Spiritual seekers can certainly relate to this photographer's dilemma. Every moment of every day, we are bombarded with stimuli--things we see, hear, taste, feel. Messages that seek to reveal the truth and enlighten us, and messages that seek to hide it and fool us. We filter out a lot of these messages, just because there are way too many--but how do we know what we might be overlooking? And even when we do pay attention, are we able to discern Truth? Are we able to see the beautiful emerald frog hiding beneath the slime? As the great guru Jesus is reported to have said, "Hear, if you have ears!" Or if you have eyes, open them up and see!

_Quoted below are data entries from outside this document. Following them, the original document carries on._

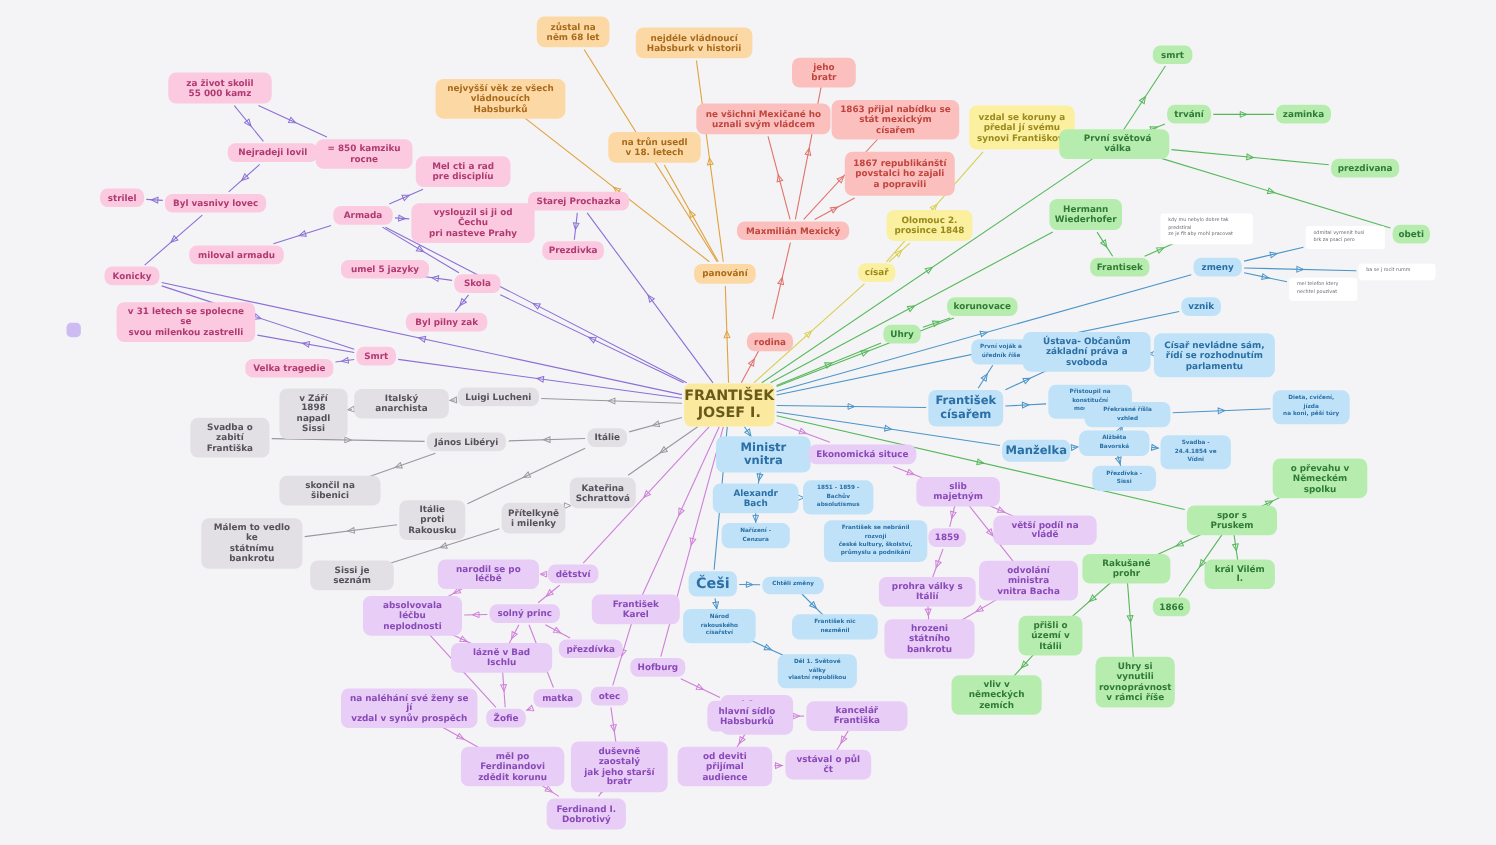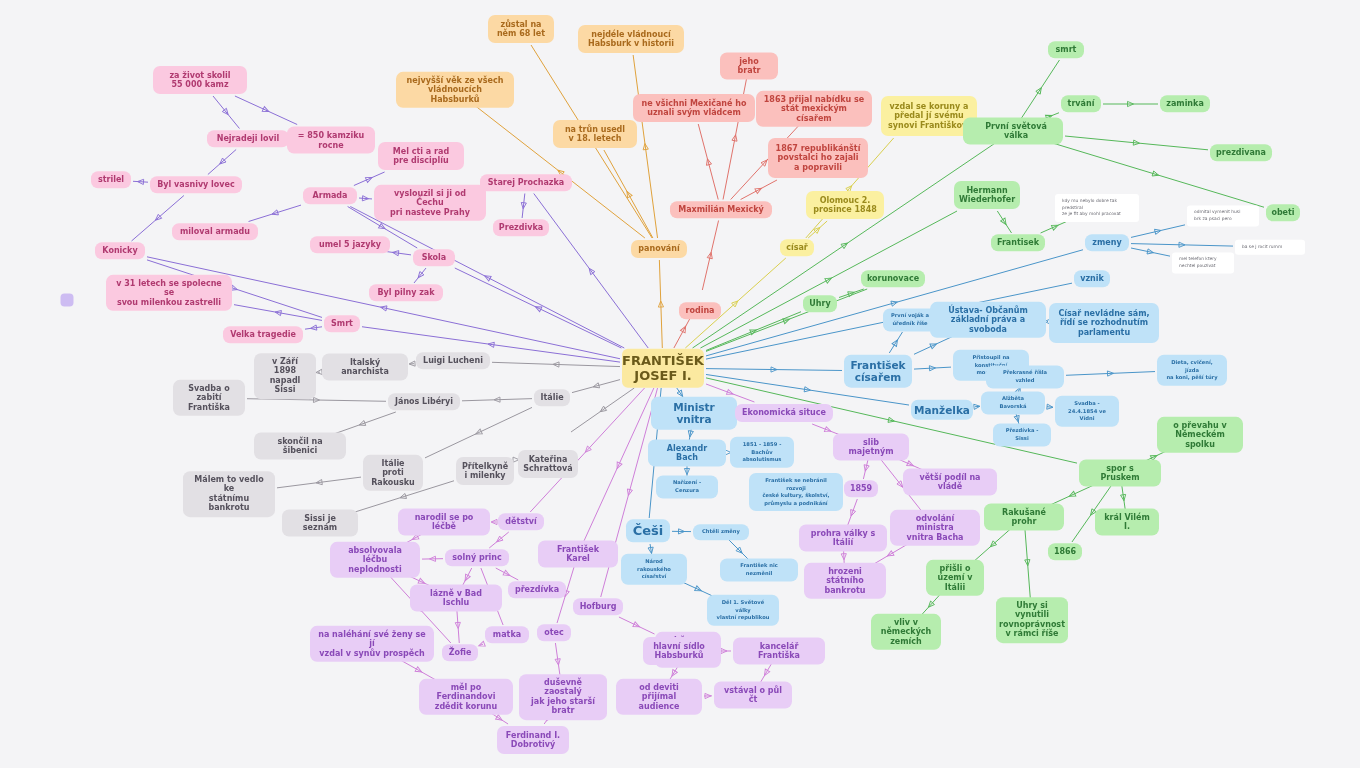--- a/index.html
+++ b/index.html
@@ -650,32 +650,32 @@
 Německém spolku</div>
       <div class="node c-green fs-9" style="left: 1120px; top: 473px; width: 82px; min-height: 17px;">spor s Pruskem</div>
       <div class="node c-green fs-9" style="left: 1127px; top: 522px; width: 64px; min-height: 16px;">král Vilém I.</div>
       <div class="node c-green fs-9" style="left: 1024px; top: 517px; width: 80px; min-height: 17px;">Rakušané prohr</div>
       <div class="node c-green fs-9" style="left: 1065px; top: 552px; width: 34px; min-height: 16px;">1866</div>
       <div class="node c-green fs-9" style="left: 955px; top: 578px; width: 58px; min-height: 28px;">přišli o
 území v Itálii</div>
       <div class="node c-green fs-9" style="left: 1032px; top: 620px; width: 72px; min-height: 40px;">Uhry si vynutili
 rovnoprávnost
 v rámci říše</div>
-      <div class="node c-green fs-9" style="left: 906px; top: 632px; width: 70px; min-height: 28px;">vliv v německých
+      <div class="node c-green fs-9" style="left: 906px; top: 632px; width: 82px; min-height: 28px;">vliv v německých
 zemích</div>
       <div class="node c-gray fs-9" style="left: 453px; top: 361px; width: 74px; min-height: 16px;">Luigi Lucheni</div>
       <div class="node c-gray fs-9" style="left: 365px; top: 367px; width: 86px; min-height: 16px;">Italský anarchista</div>
       <div class="node c-gray fs-9" style="left: 285px; top: 376px; width: 62px; min-height: 28px;">v Září 1898
 napadl Sissi</div>
       <div class="node c-gray fs-9" style="left: 209px; top: 398px; width: 72px; min-height: 28px;">Svadba o zabití
 Františka</div>
       <div class="node c-gray fs-9" style="left: 424px; top: 402px; width: 72px; min-height: 16px;">János Libéryi</div>
       <div class="node c-gray fs-9" style="left: 552px; top: 398px; width: 36px; min-height: 16px;">Itálie</div>
       <div class="node c-gray fs-9" style="left: 300px; top: 446px; width: 92px; min-height: 16px;">skončil na šibenici</div>
-      <div class="node c-gray fs-9" style="left: 548px; top: 448px; width: 60px; min-height: 28px; margin-top: 16px;">Kateřina
+      <div class="node c-gray fs-9" style="left: 548px; top: 448px; width: 60px; min-height: 28px;">Kateřina
 Schrattová</div>
       <div class="node c-gray fs-9" style="left: 485px; top: 471px; width: 58px; min-height: 28px;">Přítelkyně
 i milenky</div>
       <div class="node c-gray fs-9" style="left: 393px; top: 473px; width: 60px; min-height: 28px;">Itálie proti
 Rakousku</div>
       <div class="node c-gray fs-9" style="left: 229px; top: 494px; width: 92px; min-height: 28px;">Málem to vedlo ke
 státnímu bankrotu</div>
       <div class="node c-gray fs-9" style="left: 320px; top: 523px; width: 76px; min-height: 16px;">Sissi je seznám</div>
       <div class="node c-purple fs-9" style="left: 521px; top: 522px; width: 46px; min-height: 16px;">dětství</div>
       <div class="node c-purple fs-9" style="left: 444px; top: 522px; width: 92px; min-height: 16px;">narodil se po léčbě</div>

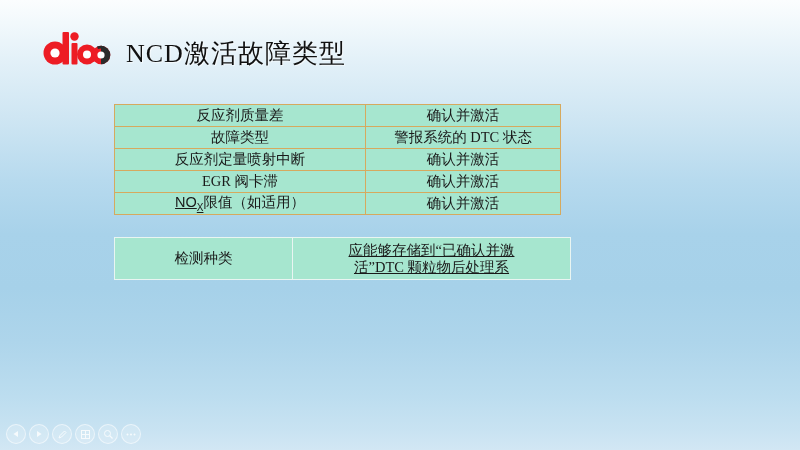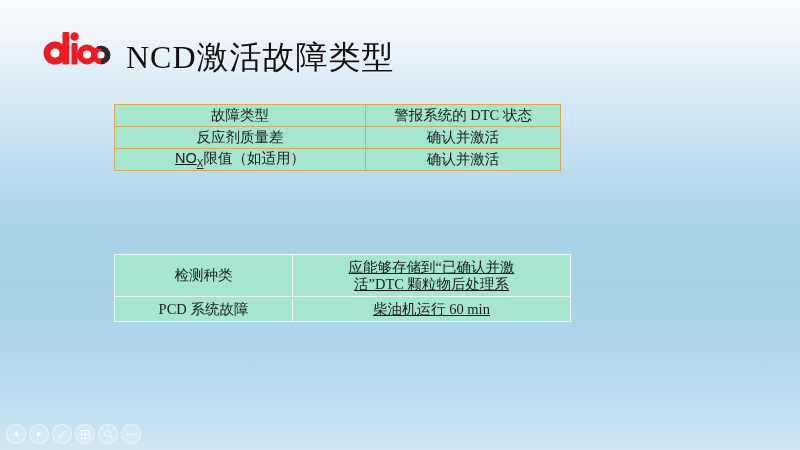--- a/index.html
+++ b/index.html
@@ -45,21 +45,21 @@
     top: 30px;
     width: 70px;
     height: 36px;
   }
   #logo svg { display: block; }
   #title-text {
     position: absolute;
     left: 126px;
     top: 36px;
     font-family: "Liberation Serif", serif;
-    font-size: 32px;
+    font-size: 26px;
     color: #111111;
     letter-spacing: 1px;
     white-space: nowrap;
     text-shadow: 1px 1px 1px rgba(255,255,255,0.7);
   }
 
   
   .tbl {
     position: absolute;
     border-collapse: collapse;
@@ -85,21 +85,21 @@
     border: 1px solid #d6a95e;
     height: 21px;
     font-size: 14.5px;
   }
   #table-faults .c0 { width: 244px; }
   #table-faults .c1 { width: 188px; }
 
   
   #table-detect {
     left: 114px;
-    top: 254px;
+    top: 237px;
     width: 442px;
   }
   #table-detect td {
     border: 1px solid #e9f5f2;
     font-size: 14.5px;
   }
   #table-detect .c0 { width: 171px; }
   #table-detect .c1 { width: 271px; text-decoration: underline; }
   #table-detect .r-head td { height: 41px; }
   #table-detect .r-tall td { height: 42px; }
@@ -163,47 +163,51 @@
         <circle cx="59" cy="25" r="3.6" fill="#FFFFFF"></circle>
       </svg>
     </div>
 
     <div id="title-text">NCD激活故障类型</div>
   </div>
 
   <table class="tbl" id="table-faults">
     <tbody>
       <tr>
+        <td class="c0">反应剂质量差</td>
+        <td class="c1">确认并激活</td>
+      </tr>
+      <tr>
         <td class="c0">故障类型</td>
         <td class="c1">警报系统的 DTC 状态</td>
       </tr>
       <tr>
-        <td class="c0">反应剂质量差</td>
+        <td class="c0">反应剂定量喷射中断</td>
+        <td class="c1">确认并激活</td>
+      </tr>
+      <tr>
+        <td class="c0">EGR 阀卡滞</td>
         <td class="c1">确认并激活</td>
       </tr>
       <tr>
         <td class="c0"><span class="lat">NO</span><span class="sub lat">X</span><span>限值（如适用）</span></td>
         <td class="c1">确认并激活</td>
       </tr>
     </tbody>
   </table>
 
   <table class="tbl" id="table-detect">
     <tbody>
       <tr class="r-head">
         <td class="c0">检测种类</td>
         <td class="c1">
           <div>应能够存储到“已确认并激</div>
           <div>活”DTC 颗粒物后处理系</div>
         </td>
       </tr>
-      <tr class="r-short">
-        <td class="c0">PCD 系统故障</td>
-        <td class="c1">柴油机运行 60 min</td>
-      </tr>
     </tbody>
   </table>
 
   <div id="controls">
     <div class="ctrl">
       <svg width="8" height="8" viewBox="0 0 8 8">
           <polygon points="6,1 6,7 1.5,4" fill="#ffffff"></polygon>
         </svg>
     </div>
     <div class="ctrl">

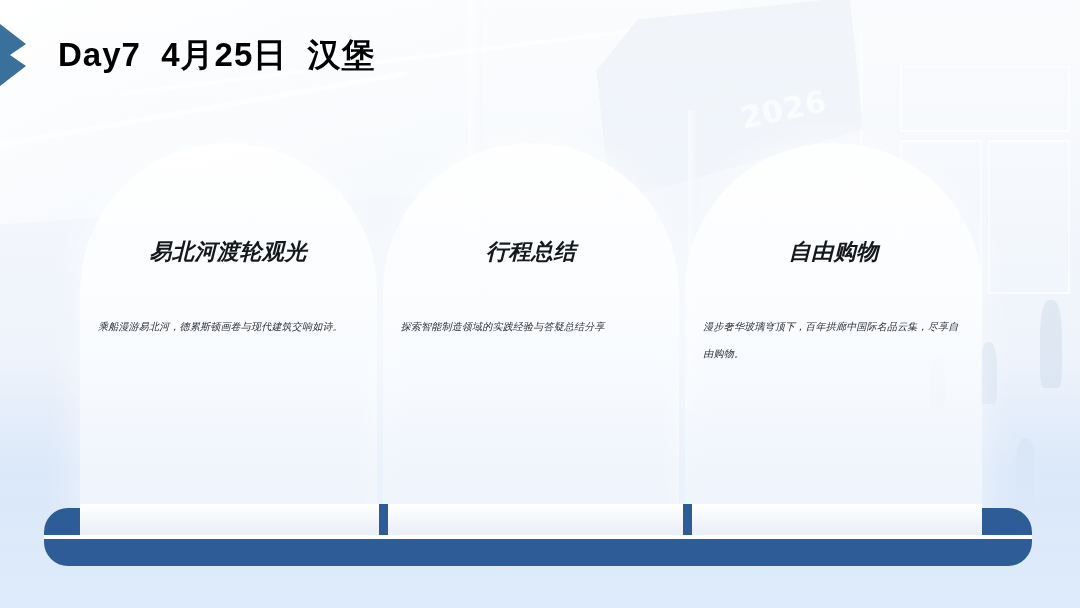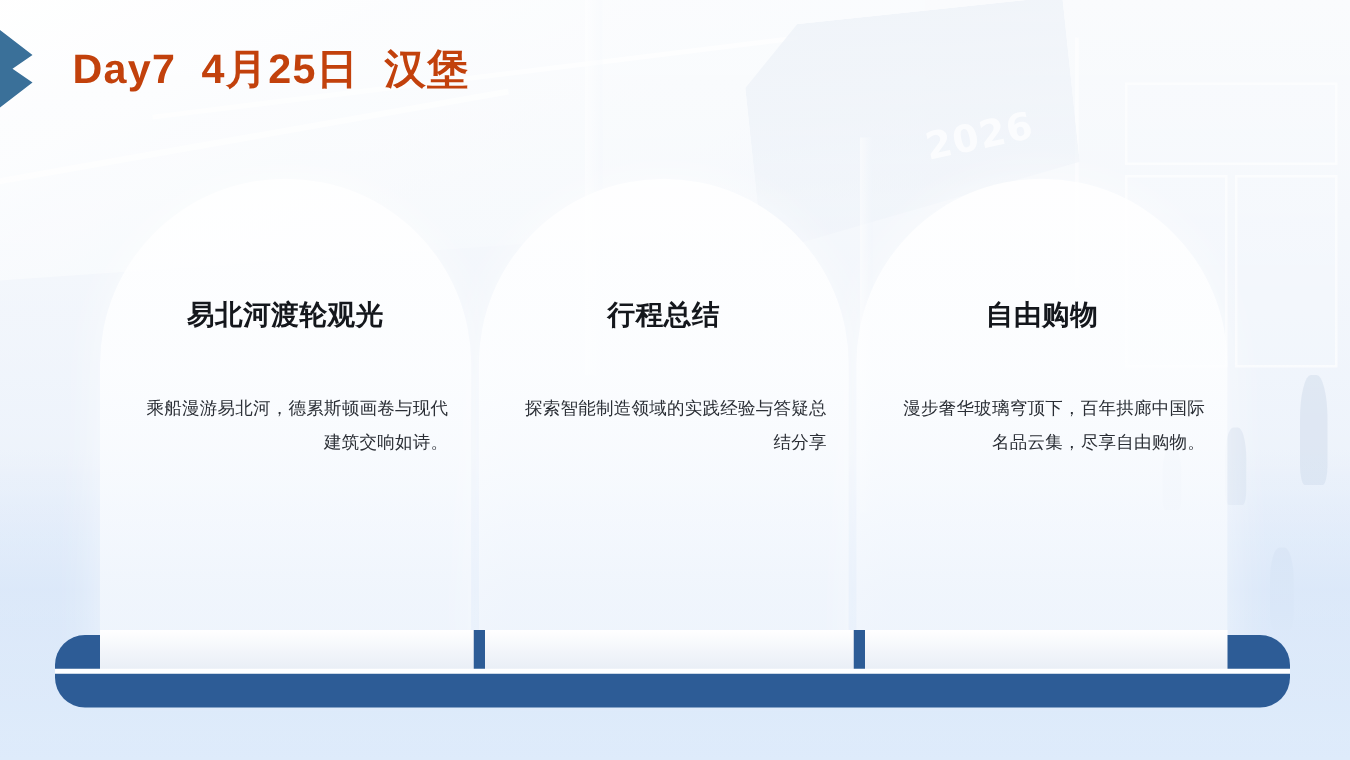--- a/index.html
+++ b/index.html
@@ -96,21 +96,21 @@
     top: 22px;
     width: 40px;
     height: 66px;
   }
   .header-title {
     position: absolute;
     left: 58px;
     top: 33px;
     font-size: 33px;
     font-weight: bold;
-    color: #c2410c;
+    color: #000000;
     letter-spacing: 1px;
     white-space: pre;
   }
 
   
   .cards {
     position: absolute;
     left: 80px;
     top: 143px;
     width: 902px;
@@ -122,41 +122,41 @@
     position: relative;
     flex: 1 1 0;
     border-radius: 148px 148px 0 0;
     background: linear-gradient(180deg,
         rgba(255,255,255,.90) 0%,
         rgba(253,254,255,.86) 38%,
         rgba(247,250,254,.82) 72%,
         rgba(240,245,252,.86) 100%);
     box-shadow: 0 0 40px rgba(255,255,255,.55);
     overflow: hidden;
+    font-style: italic;
   }
   .card-title {
     position: absolute;
     left: 0; right: 0;
     top: 94px;
     text-align: center;
     font-size: 22px;
     font-weight: bold;
     color: #14171c;
     letter-spacing: .5px;
   }
   .card-body {
     position: absolute;
     left: 18px; right: 18px;
     top: 170px;
-    text-align: right;
-    font-size: 14px;
+    text-align: left;
+    font-size: 10px;
     line-height: 27px;
     color: #2a2e35;
     letter-spacing: .2px;
-    margin-left: 12px;
   }
 
   
   .platform {
     position: absolute;
     left: 44px;
     top: 508px;
     width: 988px;
     height: 58px;
     background: #2d5c96;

Truth may not be pretty--it may be a plain brown toad sitting on a dead stick--or what we want it to be, or where we expect to find it, but it is always there somewhere, just waiting for us to discover it, like the tiny toad sitting quietly on the forest floor as we walk past and, if we're attentive or lucky, glance down for a moment of discovery.

Saturday, January 5, 2008

Depicting a "Concept"

Nature photographers usually concern themselves with capturing what's in front of them, be that an ocean panorama, a trumpeting swan, or a bee gathering nectar from a tiny flower. The image is its own message--though one can use the picture to illustrate a particular idea, like beauty or conversation or industriousness, the application comes after the photo is made. And there will be as many "interpretations" of an image as there are viewers.

But how does one set about photographing a concept? One can take a picture of people who are loving one another, but can one take a photograph of love itself?

Once in the past I had an assignment to create an image of prayer. Not people praying, not actual prayers, but prayer itself--the actual communication of ideas with the Divine.

Realizing the impossibility of that specific task, the art director and I discussed images that might be able to symbolize prayer. What would people recognize and associate with the act of praying? We decided that we'd work from this passage from Psalm 141:

Treat my prayer as sweet incense rising;
my raised hands are my evening prayers.
(The Message traslation)

So we gathered some incense, looked for a suitable incense pot, set up the lights, and started "playing with fire" and smoke.

We made a number of images with which we were happy--they had the right atmosphere to suggest a sacred activity.
Which one would you choose? Or would you do something completely different?